* **ACTIVITY**
Check each line of the listing for the string "some". Copy those where it appears.

* **DATA EXCERPTS**
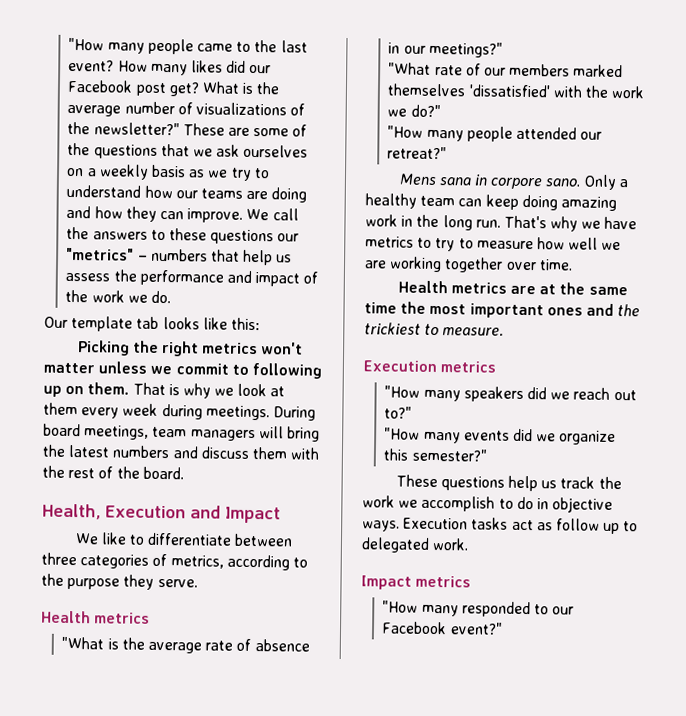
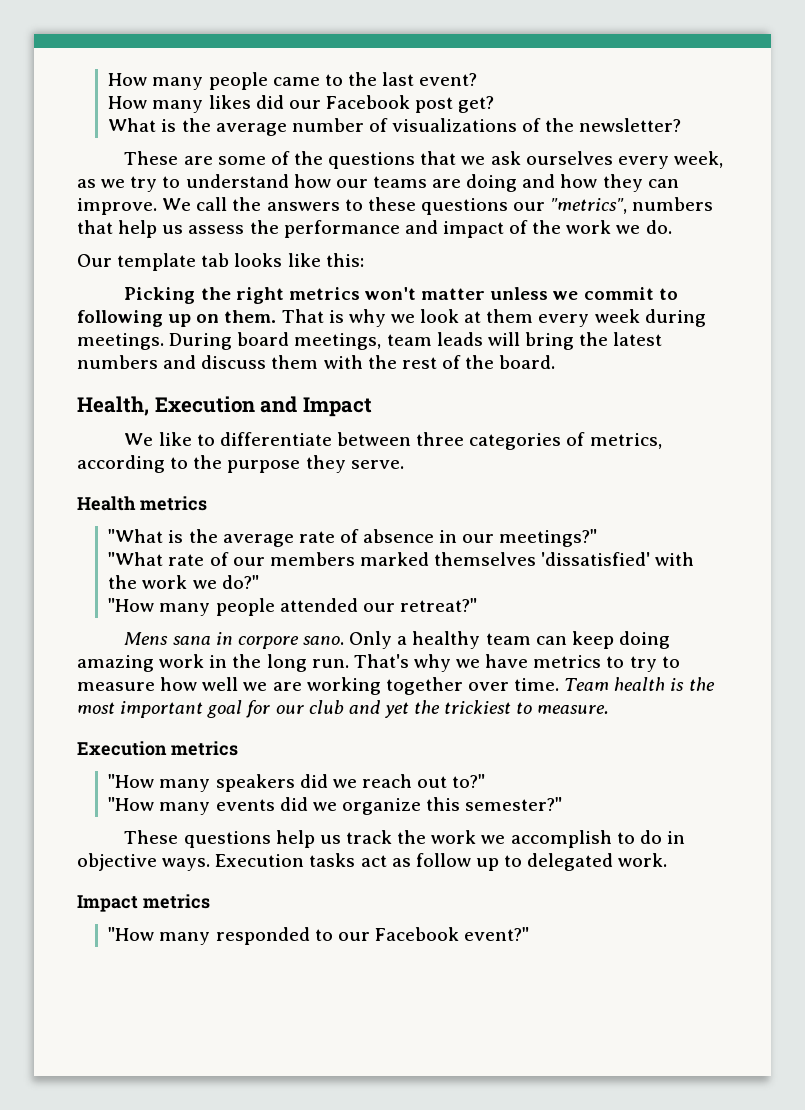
- "How many people came to the last event? How many likes did our Facebook post get? What is the average number of visualizations of the newsletter?" These are some of the questions that we ask ourselves on a weekly basis as we try to understand how our teams are doing and how they can improve.
+ How many people came to the last event?
+ How many likes did our Facebook post get?
+ What is the average number of visualizations of the newsletter?
+ These are some of the questions that we ask ourselves every week, as we try to understand how our teams are doing and how they can improve.
- We call the answers to these questions our "metrics" – numbers that help us assess the performance and impact of the work we do.
+ We call the answers to these questions our "metrics", numbers that help us assess the performance and impact of the work we do.
- During board meetings, team managers will bring the latest numbers and discuss them with the rest of the board.
+ During board meetings, team leads will bring the latest numbers and discuss them with the rest of the board.
- That's why we have metrics to try to measure how well we are working together over time.
- Health metrics are at the same time the most important ones and the trickiest to measure.
+ That's why we have metrics to try to measure how well we are working together over time. Team health is the most important goal for our club and yet the trickiest to measure.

* **FINISHED TASK**
- "How many people came to the last event? How many likes did our Facebook post get? What is the average number of visualizations of the newsletter?" These are some of the questions that we ask ourselves on a weekly basis as we try to understand how our teams are doing and how they can improve.
+ These are some of the questions that we ask ourselves every week, as we try to understand how our teams are doing and how they can improve.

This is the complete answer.